Falcone argues that LPPC members include “some of the greenest utilities in the country,” and their concerns with EPA’s emissions rules are not “about carbon policy or anything else. It’s simply a statement of supply. 

Tom Falcone, president-elect of the LPPC | © RTO Insider LLC 

“There’s not a robust supply chain, knowledge [or] engineering to get these things done. So, it goes to reliability. … When you’re looking at the problem of demand for electricity outstripping supply, to take further supply offline is a real challenge.” 

The rule is being challenged in court, but utilities still will have to comply with it in the interim, he said. 

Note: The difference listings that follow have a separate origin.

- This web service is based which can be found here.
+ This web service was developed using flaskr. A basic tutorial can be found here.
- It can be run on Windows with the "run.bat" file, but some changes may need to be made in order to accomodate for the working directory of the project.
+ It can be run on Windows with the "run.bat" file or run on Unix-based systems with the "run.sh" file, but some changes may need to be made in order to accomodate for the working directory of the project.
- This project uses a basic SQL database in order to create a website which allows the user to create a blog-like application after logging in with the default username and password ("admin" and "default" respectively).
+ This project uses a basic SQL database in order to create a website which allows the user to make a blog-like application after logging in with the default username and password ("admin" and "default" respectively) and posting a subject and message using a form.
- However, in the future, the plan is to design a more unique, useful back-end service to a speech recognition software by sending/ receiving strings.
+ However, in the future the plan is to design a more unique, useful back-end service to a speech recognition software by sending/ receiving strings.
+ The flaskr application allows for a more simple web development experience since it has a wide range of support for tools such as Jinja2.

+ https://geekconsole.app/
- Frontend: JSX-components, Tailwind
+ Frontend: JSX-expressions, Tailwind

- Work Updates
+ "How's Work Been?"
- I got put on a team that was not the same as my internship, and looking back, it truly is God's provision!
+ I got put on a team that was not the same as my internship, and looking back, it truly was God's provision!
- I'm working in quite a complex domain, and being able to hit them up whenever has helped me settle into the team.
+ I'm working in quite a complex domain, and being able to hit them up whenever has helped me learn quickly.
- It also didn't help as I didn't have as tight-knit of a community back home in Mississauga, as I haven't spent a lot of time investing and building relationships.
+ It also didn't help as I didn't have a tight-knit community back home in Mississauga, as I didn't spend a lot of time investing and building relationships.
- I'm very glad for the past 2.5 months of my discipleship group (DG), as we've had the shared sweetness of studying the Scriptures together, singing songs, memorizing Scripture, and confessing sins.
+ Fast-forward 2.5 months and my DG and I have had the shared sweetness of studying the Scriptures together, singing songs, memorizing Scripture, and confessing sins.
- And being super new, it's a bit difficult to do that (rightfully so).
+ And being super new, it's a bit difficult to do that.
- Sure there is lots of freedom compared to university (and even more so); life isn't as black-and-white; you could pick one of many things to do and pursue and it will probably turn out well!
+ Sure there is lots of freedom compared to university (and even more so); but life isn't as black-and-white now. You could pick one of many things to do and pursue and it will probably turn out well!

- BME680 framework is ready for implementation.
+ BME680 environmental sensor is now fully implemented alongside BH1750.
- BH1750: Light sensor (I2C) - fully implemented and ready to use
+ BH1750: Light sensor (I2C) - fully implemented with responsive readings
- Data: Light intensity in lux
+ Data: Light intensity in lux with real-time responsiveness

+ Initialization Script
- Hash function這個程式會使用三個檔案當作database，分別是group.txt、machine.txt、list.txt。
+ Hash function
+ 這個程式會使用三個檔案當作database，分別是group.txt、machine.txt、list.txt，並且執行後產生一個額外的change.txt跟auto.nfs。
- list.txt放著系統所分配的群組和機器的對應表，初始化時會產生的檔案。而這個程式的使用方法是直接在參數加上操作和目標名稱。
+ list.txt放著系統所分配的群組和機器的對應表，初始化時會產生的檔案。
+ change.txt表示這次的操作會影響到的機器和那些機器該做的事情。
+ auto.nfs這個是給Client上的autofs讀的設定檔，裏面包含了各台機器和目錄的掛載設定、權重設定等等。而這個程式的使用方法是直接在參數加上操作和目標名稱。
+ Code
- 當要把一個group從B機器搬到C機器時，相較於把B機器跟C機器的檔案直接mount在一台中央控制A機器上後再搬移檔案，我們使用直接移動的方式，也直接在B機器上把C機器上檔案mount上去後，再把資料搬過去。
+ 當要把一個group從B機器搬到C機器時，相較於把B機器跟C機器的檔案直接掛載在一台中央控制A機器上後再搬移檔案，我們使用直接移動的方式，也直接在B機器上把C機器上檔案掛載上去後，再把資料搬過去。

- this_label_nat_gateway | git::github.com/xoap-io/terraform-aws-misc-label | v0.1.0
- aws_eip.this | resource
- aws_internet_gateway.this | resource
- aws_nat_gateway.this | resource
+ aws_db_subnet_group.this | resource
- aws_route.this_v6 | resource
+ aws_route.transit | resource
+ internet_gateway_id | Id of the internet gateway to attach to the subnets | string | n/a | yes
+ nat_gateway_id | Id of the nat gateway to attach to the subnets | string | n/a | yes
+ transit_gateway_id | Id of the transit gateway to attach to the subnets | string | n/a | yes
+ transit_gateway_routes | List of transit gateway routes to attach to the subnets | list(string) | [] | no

Falcone cited the still-emerging supply chains for new clean, firm technologies — including small modular nuclear reactors, green hydrogen and long-duration storage — as the reason new natural gas-fired plants may be needed to meet growing demand now. 

“We would love to see further development of carbon capture, of SMRs, of all these things, but SMRs aren’t permitted or licensed today. Carbon capture isn’t available at scale today. There are no long-duration storage solutions today, other than perhaps pumped hydro,” he said. “So, at some point, you just have to go with what you’ve got.” 

And even new natural gas plants may not be an immediate solution due to the challenges of permitting and building new plants and natural gas pipelines, he said. 

“We’re in a different world, and the world is one of growth,” Falcone said. “We face constraints in meeting that growth. … What we’re here to do in D.C. … is to help educate policymakers about what the tradeoffs are so they can make the decisions that we will implement, and we’ll be happy to do, but just know what the tradeoffs are.”